## Directions
Lines below containing the word "SCSs" should be copied out.

## Source material
::::::::::
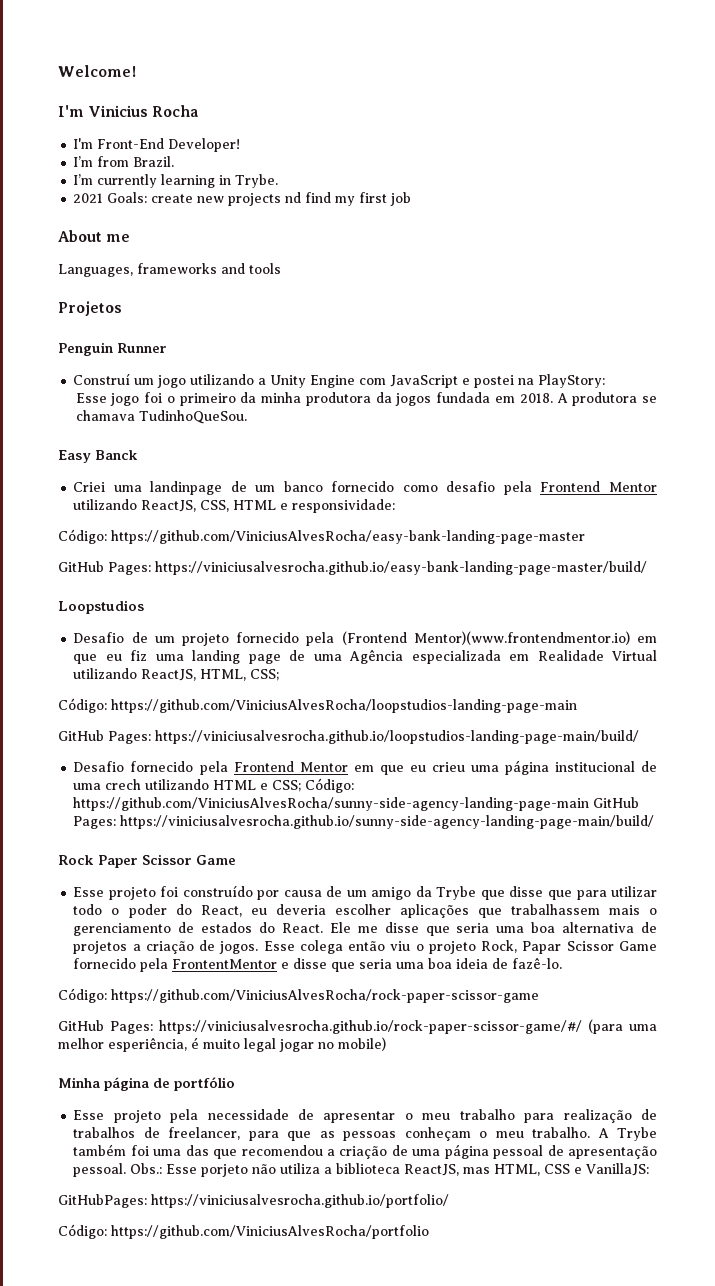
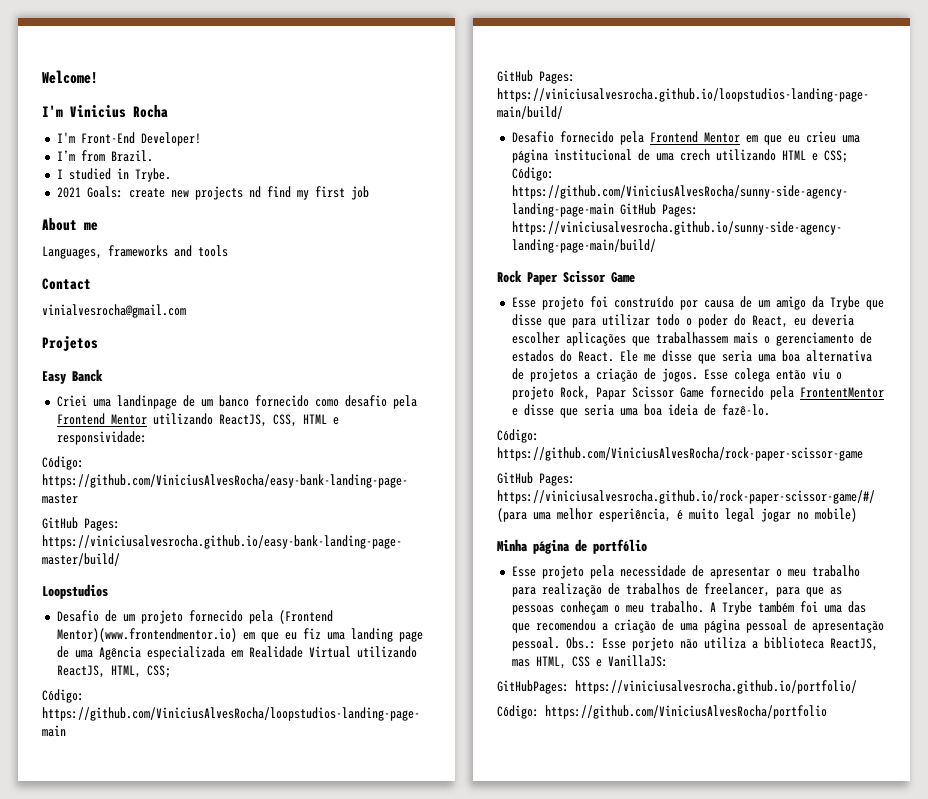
[73,174,216,188] I’m currently learning -> [56,168,111,180] I studied
(281, 268) none -> [42,278,91,290] [42,304,186,318] // Contact // vinialvesrocha@gmail.com
[58,342,167,356] [73,373,606,388] [75,392,657,406] [75,410,247,424] // Penguin Runner // Construí um jogo utilizando a Unity Engine com JavaScript e postei na PlayStory: // Esse jogo foi o primeiro da minha produtora da jogos fundada em 2018. A produtora se chamava TudinhoQueSou. -> (98, 343) none

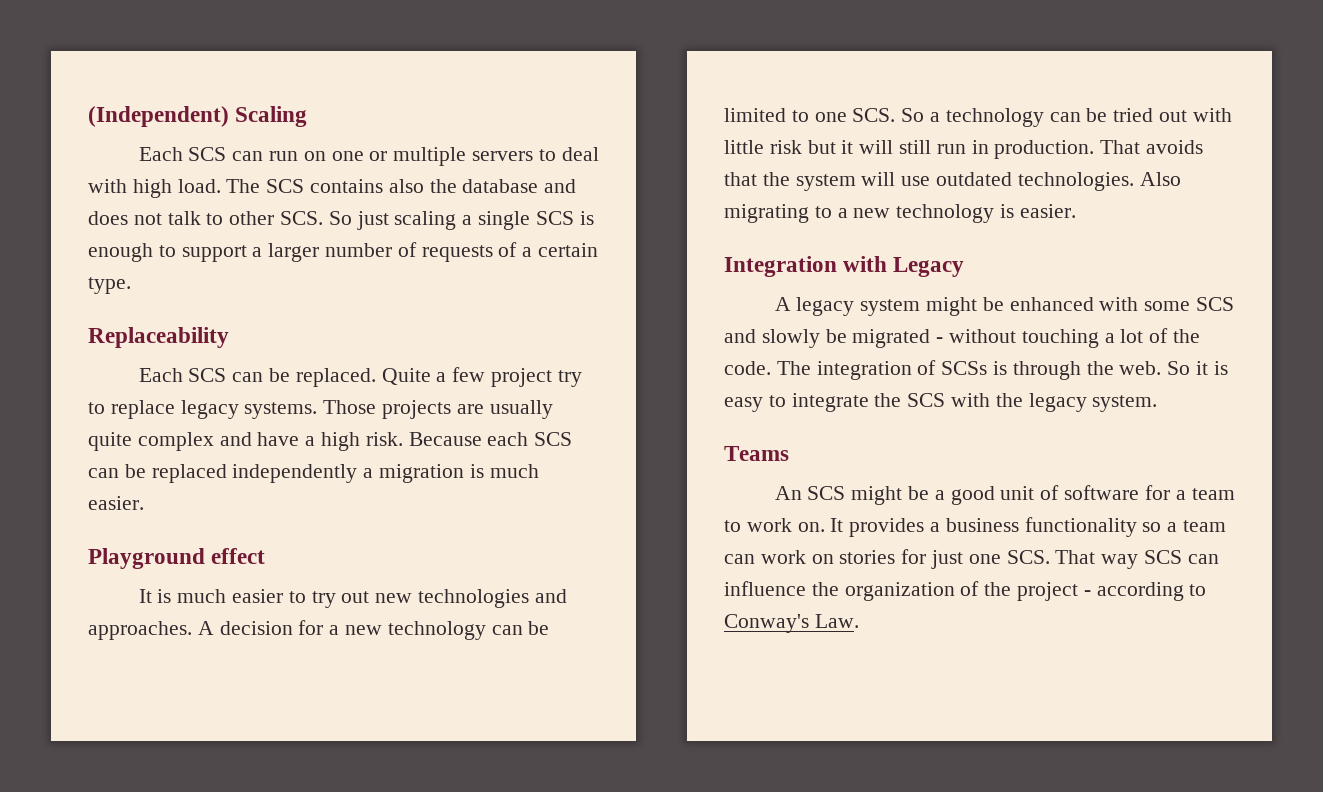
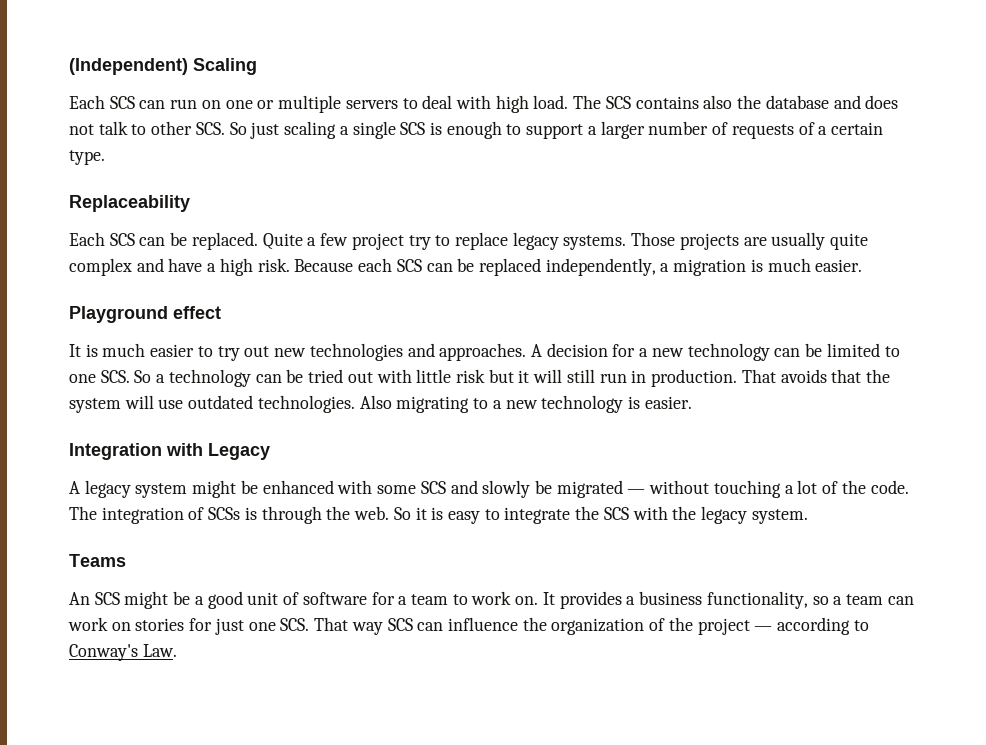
[232,464,358,483] independently -> [545,258,656,276] independently,
[936,337,944,343] - -> [627,489,646,494] —
[1024,517,1137,537] functionality -> [706,591,808,609] functionality,
[1083,590,1091,596] - -> [754,626,773,631] —

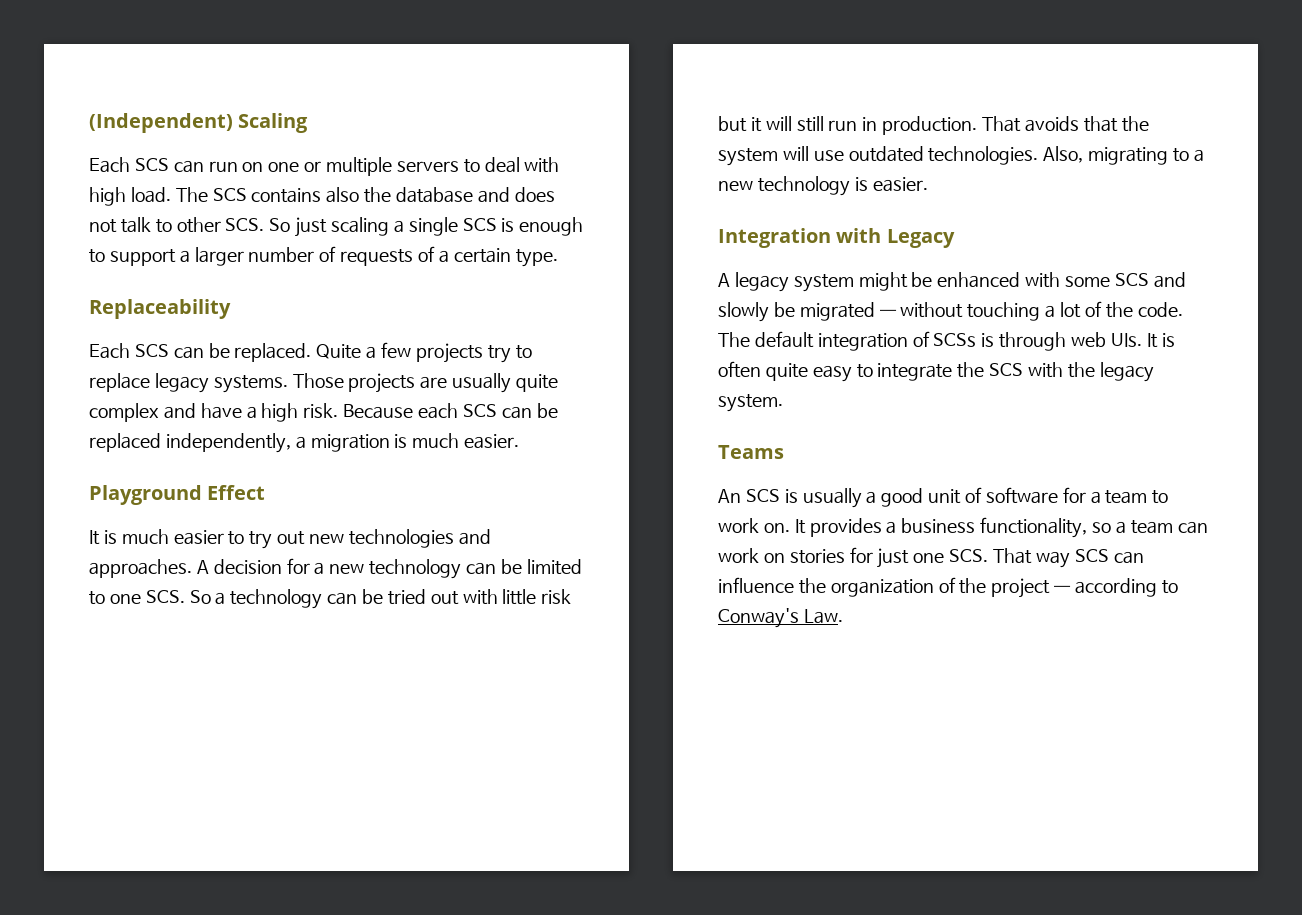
[351,233,404,250] project -> [415,343,483,363] projects
[173,306,221,319] effect -> [207,485,266,500] Effect
[359,395,392,409] Also -> [1043,146,1084,163] Also,
(97, 513) none -> [754,331,814,348] default
[326,506,444,520] the web. So it is -> [1071,332,1175,348] [718,361,808,381] web UIs. It is often quite
[124,591,191,609] might be -> [784,488,862,508] is usually

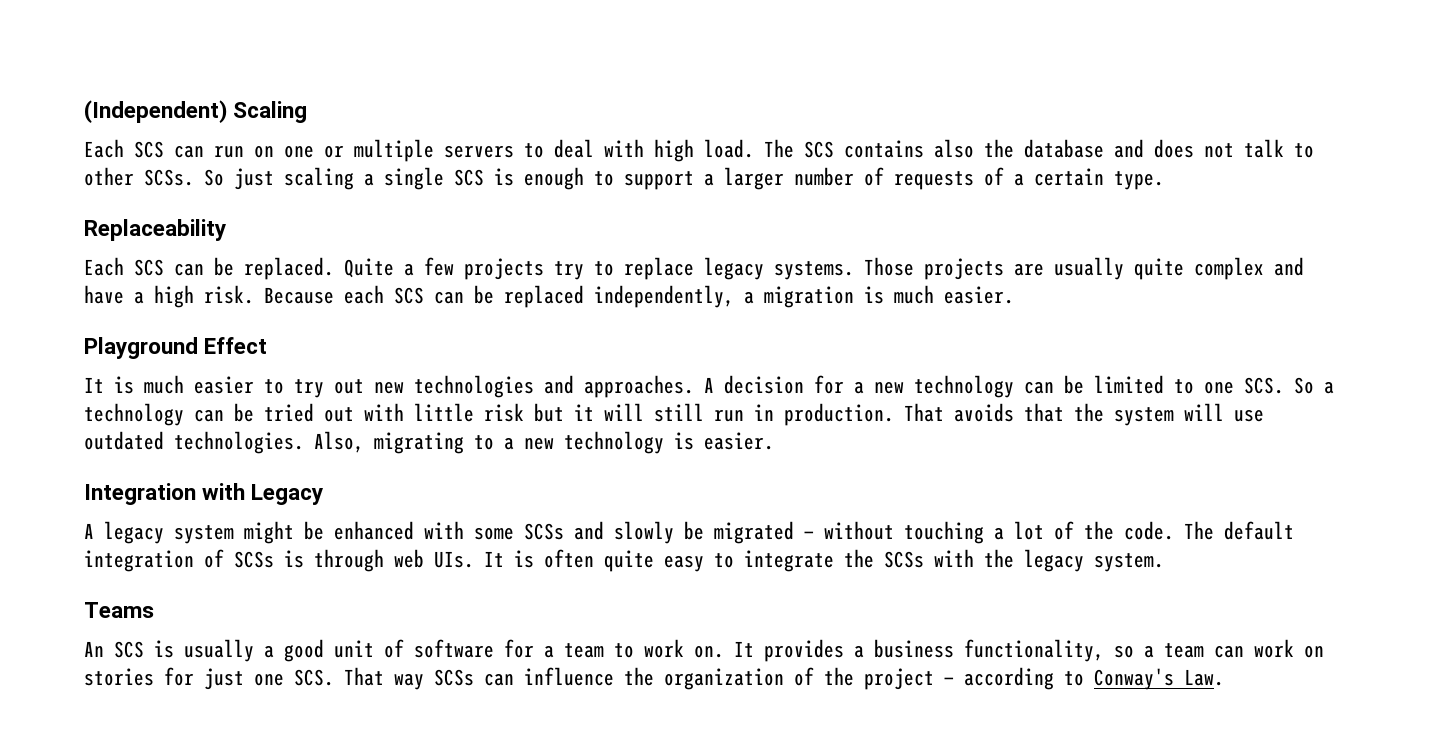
[225,218,265,231] SCS. -> [144,169,194,186] SCSs.
[1114,273,1149,286] SCS -> [524,523,564,540] SCSs
[989,363,1024,376] SCS -> [884,551,924,568] SCSs
[1074,549,1109,562] SCS -> [434,669,474,686] SCSs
::::::::::
## Response
[225,218,265,231] SCS. -> [144,169,194,186] SCSs.
[1114,273,1149,286] SCS -> [524,523,564,540] SCSs
[989,363,1024,376] SCS -> [884,551,924,568] SCSs
[1074,549,1109,562] SCS -> [434,669,474,686] SCSs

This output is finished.